My reflection during adoration last Thursday was triggered by homemade kombucha and an overactive imagination; the Lord works in mysterious ways. Or maybe more to the point, ‘more tortuous than anything is the human heart, beyond remedy; who can understand it?’ (Jer 17:9). Be that as it may be, I was prompted to consider the pierced heart of our Savior and his invitation to allow our hearts to be pierced. In the words of Pierre, “[In order to have] the spirit of compassion, we have to have hearts that have been pierced…We shall not obtain them by our own efforts, we must really ask Mary that we may have hearts that have been pierced (76-E11)” (Words of Pierre Goursat, Part II, Chapter 8). I addressed our Lord in the Blessed Sacrament, asking for the grace that my heart would be pierced and, first, that I would be open to my heart being pierced.
So often, I pondered, the images of the Sacred Heart point to his wounded heart with a look of reproach and accusation. “Look what you’ve done!” he seems to say. “Oh, how could you? Now aren’t you ashamed of yourself? Do you see the damage you’ve caused, the mess you’ve made?”
And to that look, my reaction is to slink away in pain, shame, and fear. “I see the wretch I am; I’ll leave you now because I know if I stay I’ll only hurt you again, even if unintentionally. I’ll go…who could want a loser like me around,” I say to that look of shocked dismay.

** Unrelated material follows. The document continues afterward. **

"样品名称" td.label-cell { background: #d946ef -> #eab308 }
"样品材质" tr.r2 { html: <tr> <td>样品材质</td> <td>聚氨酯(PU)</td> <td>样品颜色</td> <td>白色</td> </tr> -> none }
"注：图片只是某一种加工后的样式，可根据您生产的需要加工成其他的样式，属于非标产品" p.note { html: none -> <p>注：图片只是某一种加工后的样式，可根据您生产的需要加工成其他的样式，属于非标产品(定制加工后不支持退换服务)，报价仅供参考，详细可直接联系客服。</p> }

But the Lord isn’t shocked or scandalized by my sins and brokenness. If he did not reproach his executioners, how could he reproach me? Those words are not the words of my Lord but of my own insecurity triggered by art with a taste for the melodramatic.
Instead, what I should hear when I ponder the Sacred Heart is, “Look at what I’ve let happen to me! I’ve let my heart be pierced to prove how passionate my love is, how desperately I desire your company, your face, your love. ‘How sweet is your love, my sister, my bride!’ (Song 4:10). See, here is the price I was willing to pay for it, I wanted to pay for it: my own beating heart! This is what I think you’re worth. Look and do not be afraid! Look and let me love you. Look and ‘set me as a seal upon your heart!’ (Song 8:6). Look what I’ve done, out of love for you.”
These are words which make trust a tender gift, not quaking subservience. And it is precisely in understanding the Sacred Heart that I can believe them. Then it becomes clear where the piercing of my heart fits in. In order to be compassionate, compassionate as the Father is compassionate (cf. Luke 6:36), my heart must be pierced in the same way the Sacred Heart is. Not pierced with disgust or reproach or disappointed exasperation; pierced with love, pierced in order to love and to prove it. When my heart is pierced in love, by love, and for love, I will be able to be the leaven of the kingdom and the light in the darkness. When my heart is made into a beating image of His Sacred Heart, I will be able not only to love the world but to woo it to Him.
Kathleen (MN)
Beautiful reflection, Kathleen! Thanks so much for sharing.